I have been working the "scrubber" the past few months and do not have a background in oncology coding.

The scenario I have is as follows:

Patient notes indicate J1756 injection iron sucrose 200 mg, J7050 normal saline solution 250cc, and 96365 infusion, initial, was performed.This is a Medicare patient.

My question is...Should I be billing 2 units of 96365? This is the way it was keyed but I think there is something missing.
Also, the NDC # was keyed in the claims but why is 20mg listed with the NDC # and 200mg listed under "units" when patient was given 200mg for the J1756?

I am very confused.:confused:
 
Hope this helps

Our consultant has instructed us to bill this as follows. Depending on how this was mixed and given...We mix with the NS and set to run over ____. We bill the J1756 and make sure to indicate the number of units according to the dosage. (ex: 200mg would be 200 units of J1756 since each unit is 1mg)
Then we bill the 96365 for the first hour. (Make sure to check start time/stop time) Some of ours only have the 96365 and no additional hours, but if it does we use 96366 and never more than one unit of 96365. The saline is not billed separately (it is used to mix the iron)
As far as the ndc#, you better check and make sure it belongs to Venofer. Ours is usually the 200mg too.
 
Iron infusion

You have to see what the mg/ml is.
We use 200mg/10ml

I believe medicare must be billed in ml.
if I bill for a 1 hour infusion, I use 96365, if it runs over 91 min. I use 96365, 96366.
I bill for 20ml (depending what the pt. receives)

I'm not sure if this will help..
 
a day late, hopefully not a dollar short :)

Hi, Brandy.

96365 is the code for the first hour of a therapeutic infusion; you can only have 1 initial service per day so you should not have multiple units there. (CPT lists the codes that are considered "initial" service codes for drug administration.) You should verify the length of the administration. 96366 is for each additional hour of infusion of the same drug but you must reach 31 minutes to bill the additional time.

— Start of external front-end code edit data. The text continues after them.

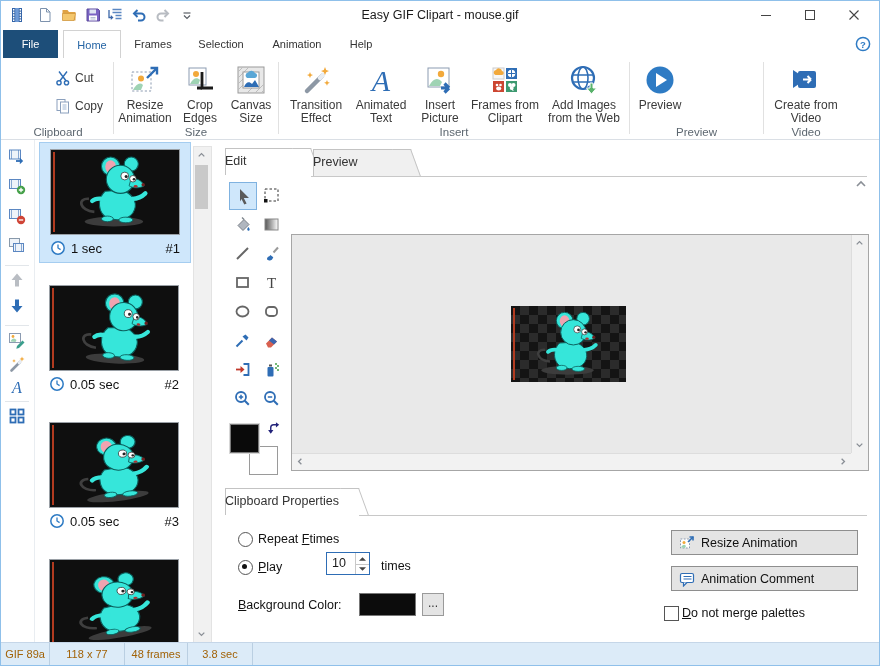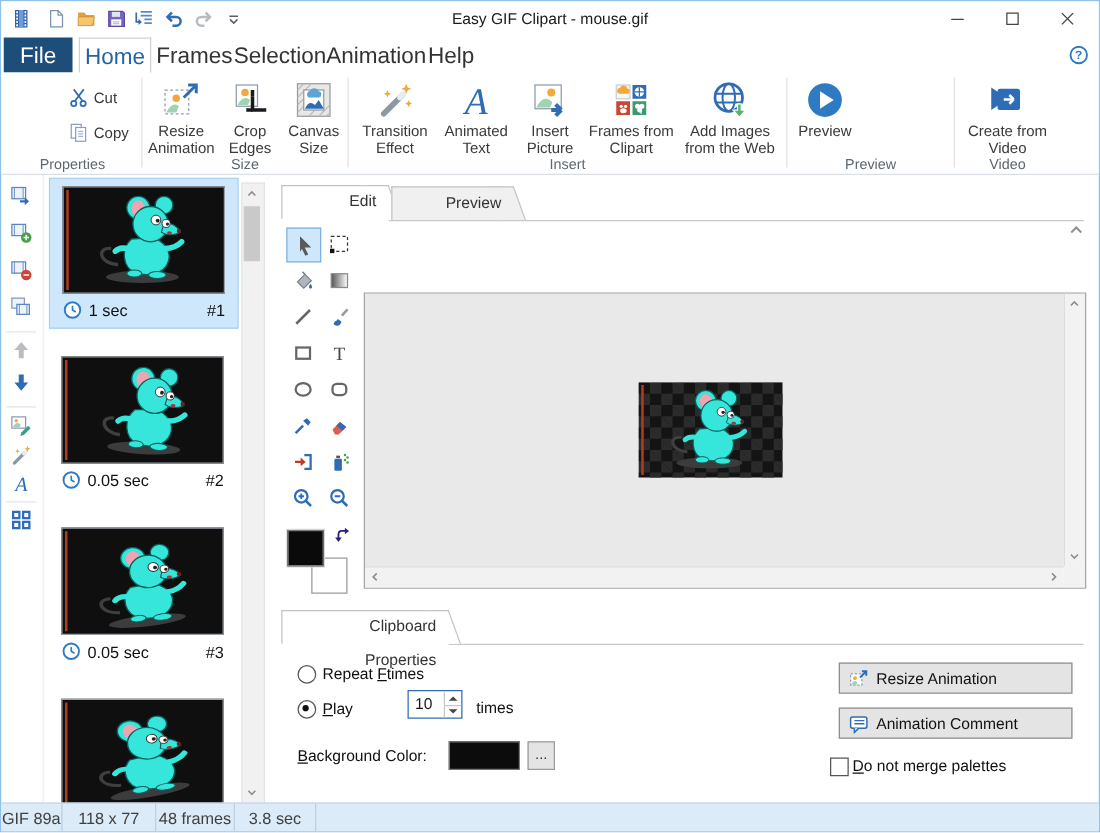"File" .mtab { font-size: 18px -> 11px }
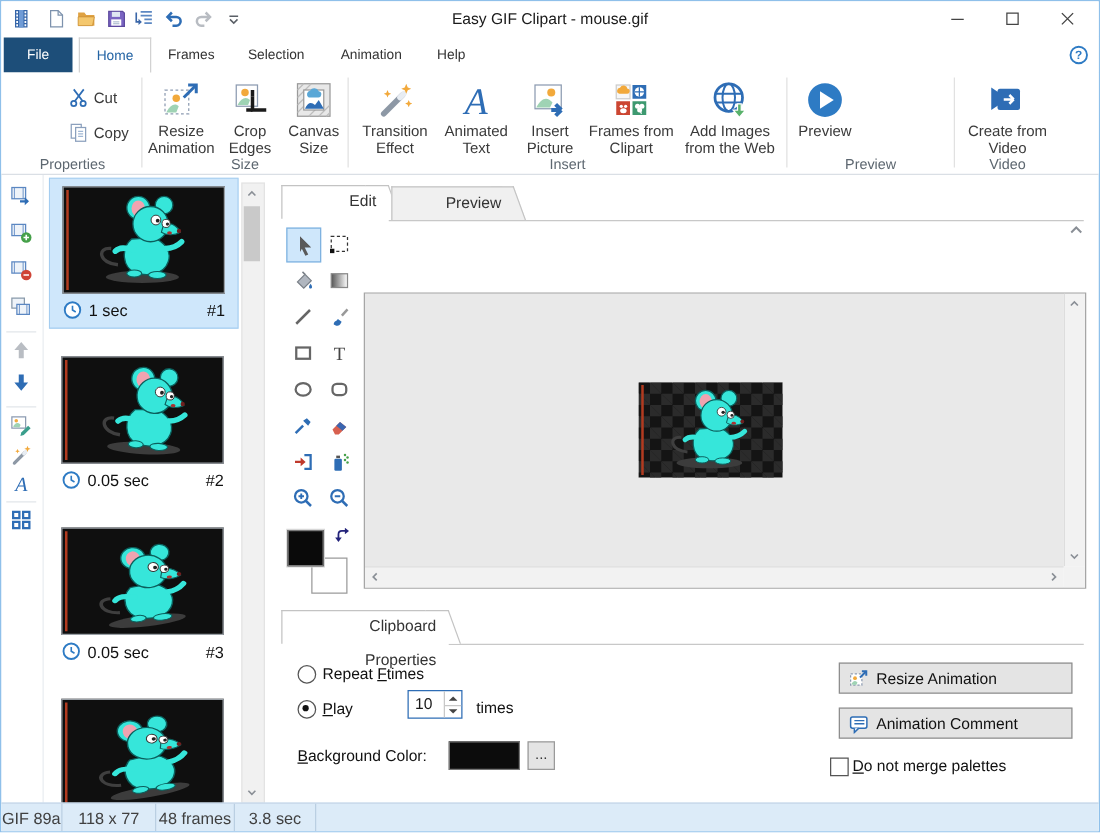"Properties" div.glabel { text: Properties -> Clipboard }
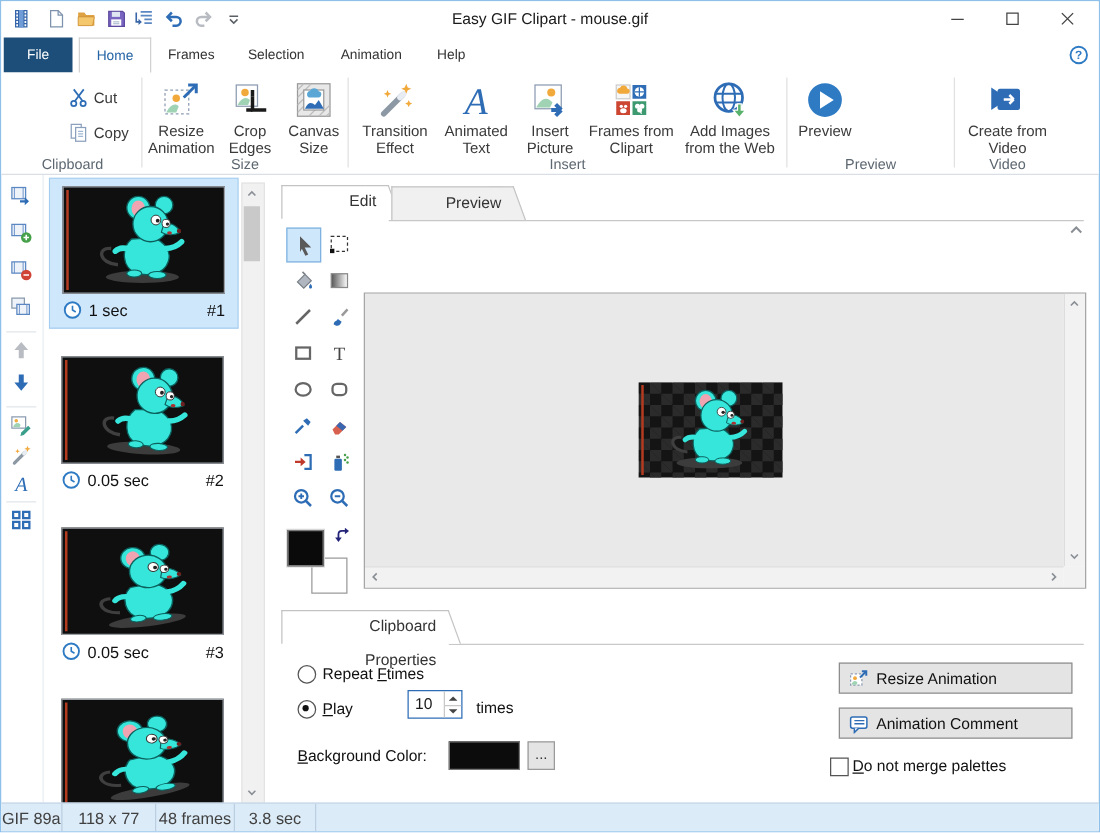"Edit" .ptab .tlbl { padding-left: 24px -> none; text-align: right -> left }
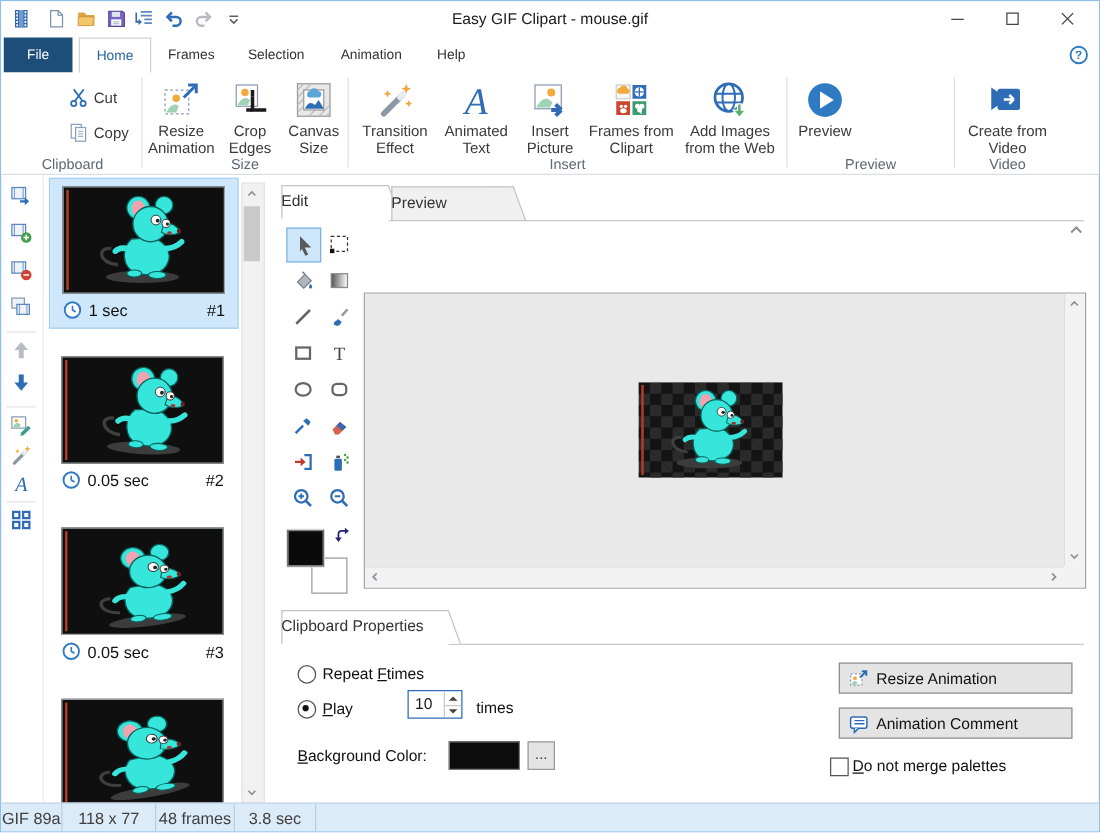"GIF 89a" .sseg { color: #404040 -> #a16207; font-size: 13px -> 11px }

From my experience, it sounds like you're getting both the NDC units (based on vial size) and the HCPCS units (used for billing). The HCPCS description for J1756 is iron sucrose 1 mg and the patient received 200 mg so you should bill 200 units.

I also agree with the previous poster who advised to confirm the infusion start/stop times and the drug admin record should show the total quantity of drug used (drug given + waste if any) for confirmation of the units to bill.

Good luck!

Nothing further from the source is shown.